(ABOUT THIS TASK)
Without including the images, transcribe each record precisely as it appears below.

(RECORDS SUPPLIED begins)

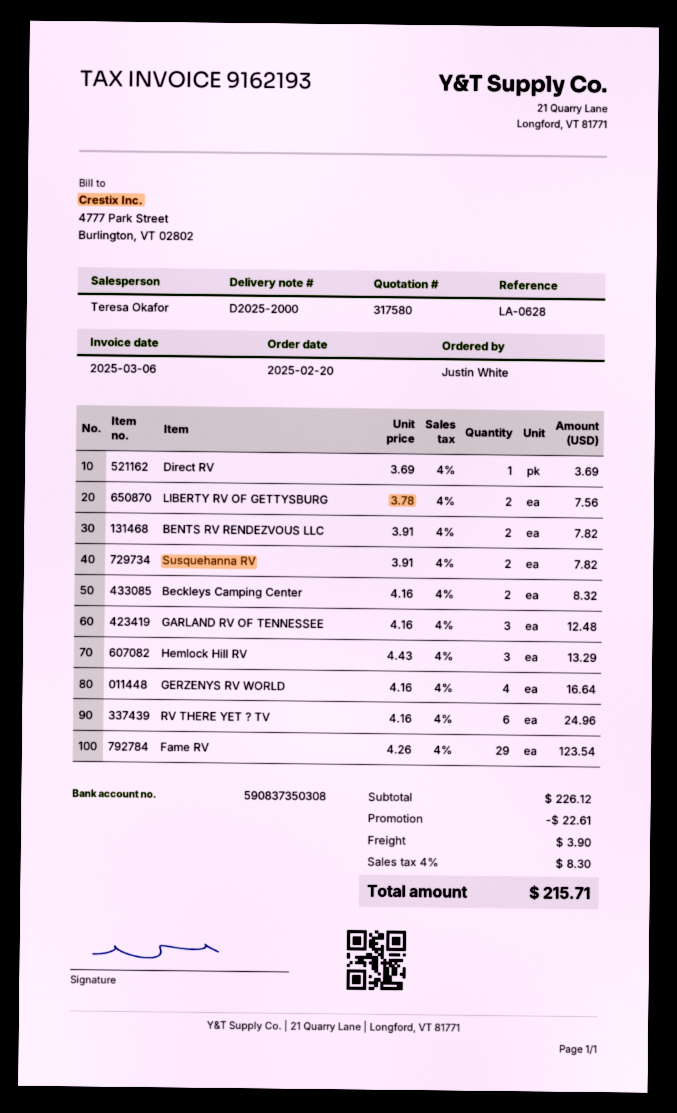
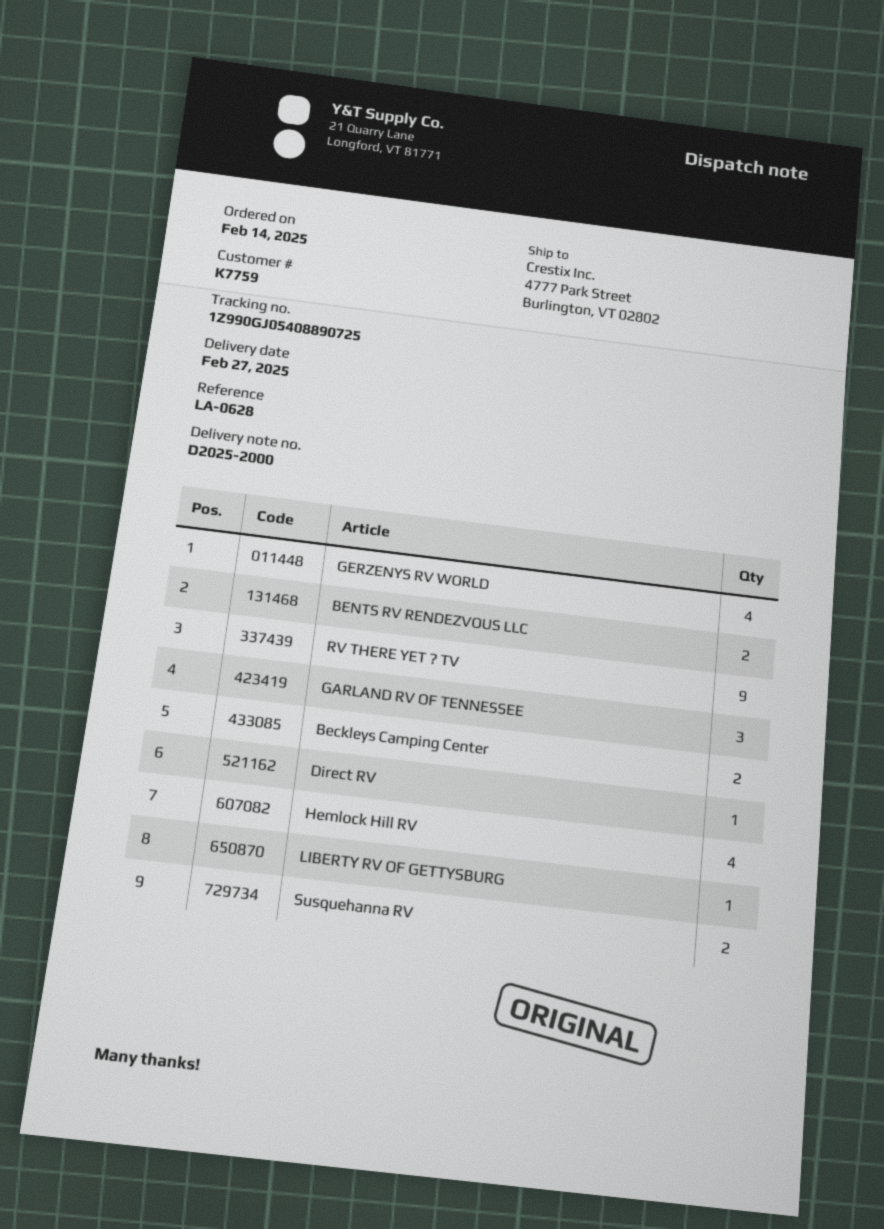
order date: 2025-02-20 -> 2025-02-14
LIBERTY RV OF GETTYSBURG: 2 -> 1
Hemlock Hill RV: 3 -> 4
RV THERE YET ? TV: 6 -> 9
Fame RV: 29 -> none

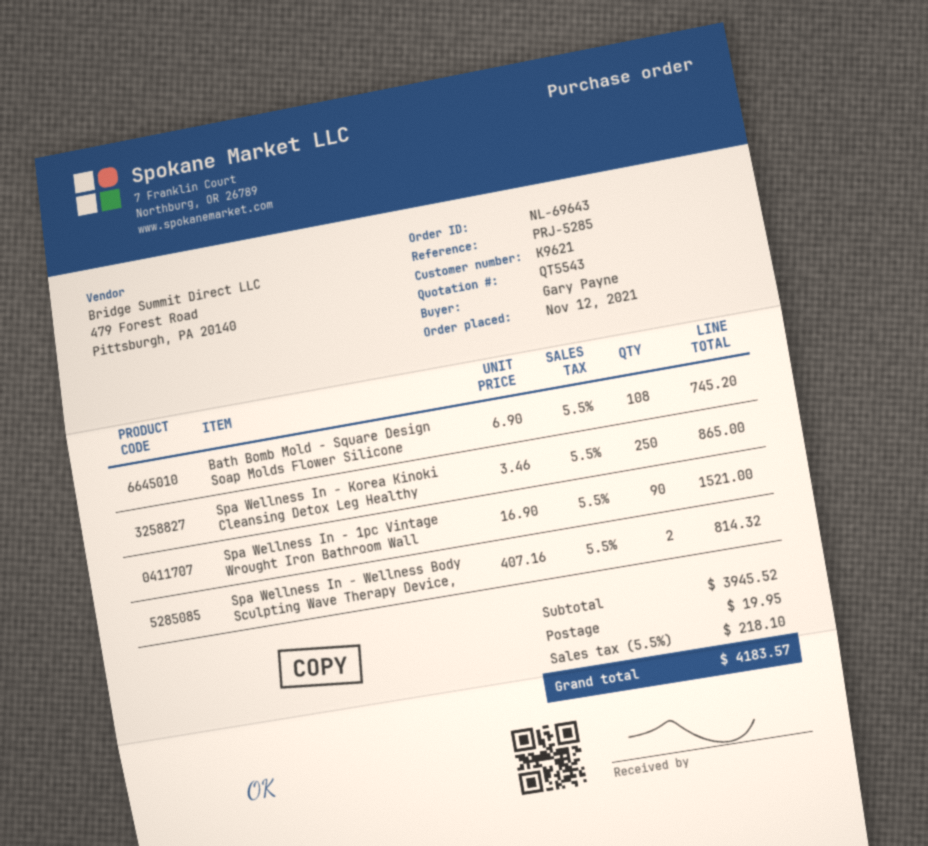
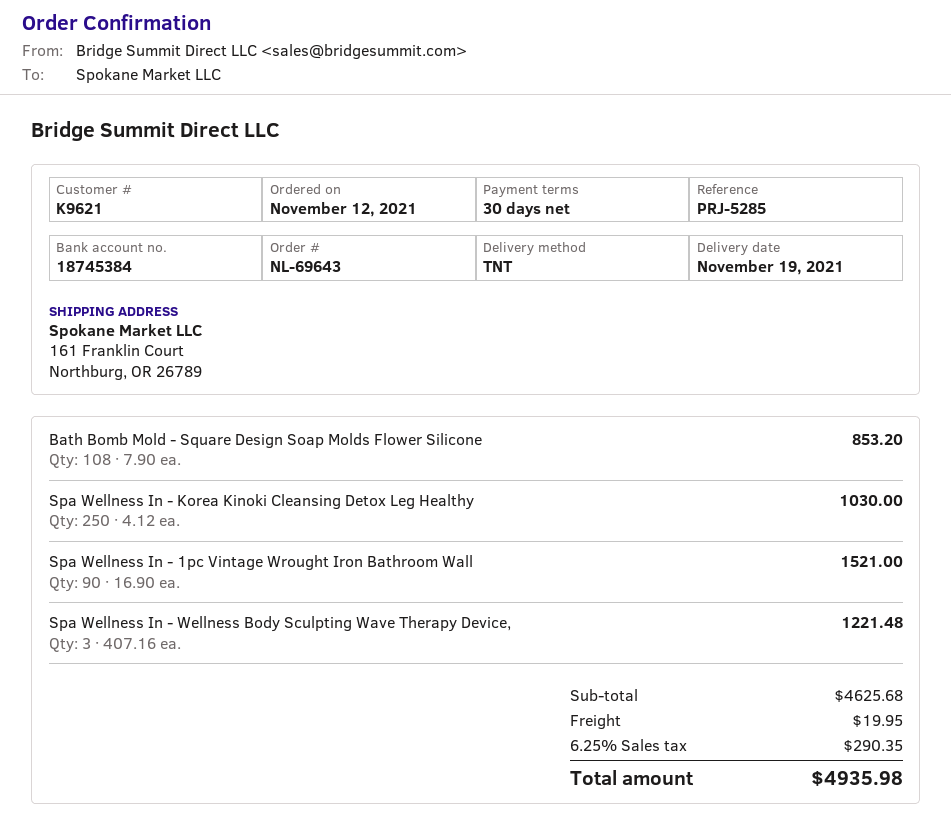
Bath Bomb Mold - Square Design Soap Molds Flower Silicone: 108 x 6.90 = 745.20 -> 108 x 7.90 = 853.20
Spa Wellness In - Korea Kinoki Cleansing Detox Leg Healthy: 250 x 3.46 = 865.00 -> 250 x 4.12 = 1030.00
Spa Wellness In - Wellness Body Sculpting Wave Therapy Device,: 2 x 407.16 = 814.32 -> 3 x 407.16 = 1221.48
subtotal: 3945.52 -> 4625.68
tax: 5.5% = 218.10 -> 6.25% = 290.35
total: 4183.57 -> 4935.98

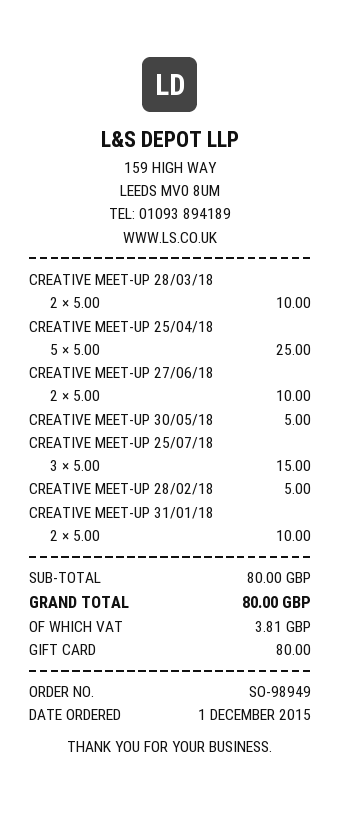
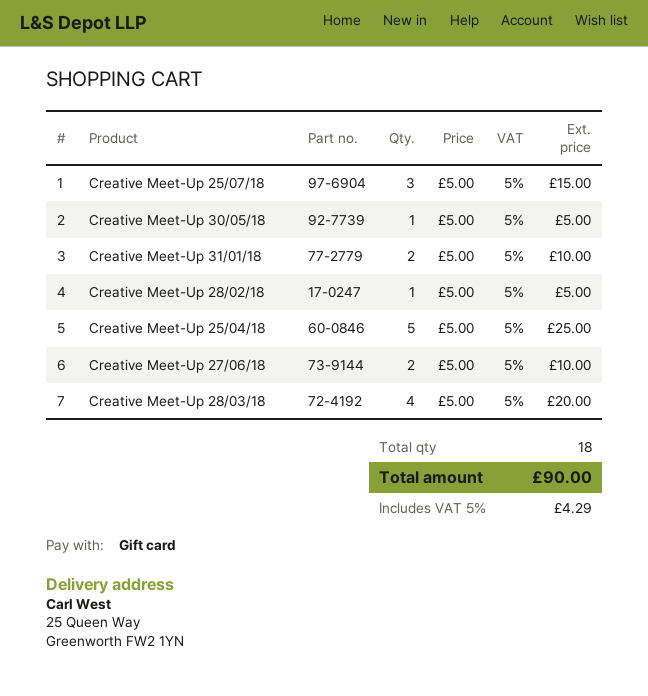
CREATIVE MEET-UP 28/03/18: 2 x 5.00 = 10.00 -> 4 x 5.00 = 20.00
tax: 3.81 -> 4.29
total: 80.00 -> 90.00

(RECORDS SUPPLIED ends)

(ANSWER FOR THIS EXERCISE)
order date: 2025-02-20 -> 2025-02-14
LIBERTY RV OF GETTYSBURG: 2 -> 1
Hemlock Hill RV: 3 -> 4
RV THERE YET ? TV: 6 -> 9
Fame RV: 29 -> none

Bath Bomb Mold - Square Design Soap Molds Flower Silicone: 108 x 6.90 = 745.20 -> 108 x 7.90 = 853.20
Spa Wellness In - Korea Kinoki Cleansing Detox Leg Healthy: 250 x 3.46 = 865.00 -> 250 x 4.12 = 1030.00
Spa Wellness In - Wellness Body Sculpting Wave Therapy Device,: 2 x 407.16 = 814.32 -> 3 x 407.16 = 1221.48
subtotal: 3945.52 -> 4625.68
tax: 5.5% = 218.10 -> 6.25% = 290.35
total: 4183.57 -> 4935.98

CREATIVE MEET-UP 28/03/18: 2 x 5.00 = 10.00 -> 4 x 5.00 = 20.00
tax: 3.81 -> 4.29
total: 80.00 -> 90.00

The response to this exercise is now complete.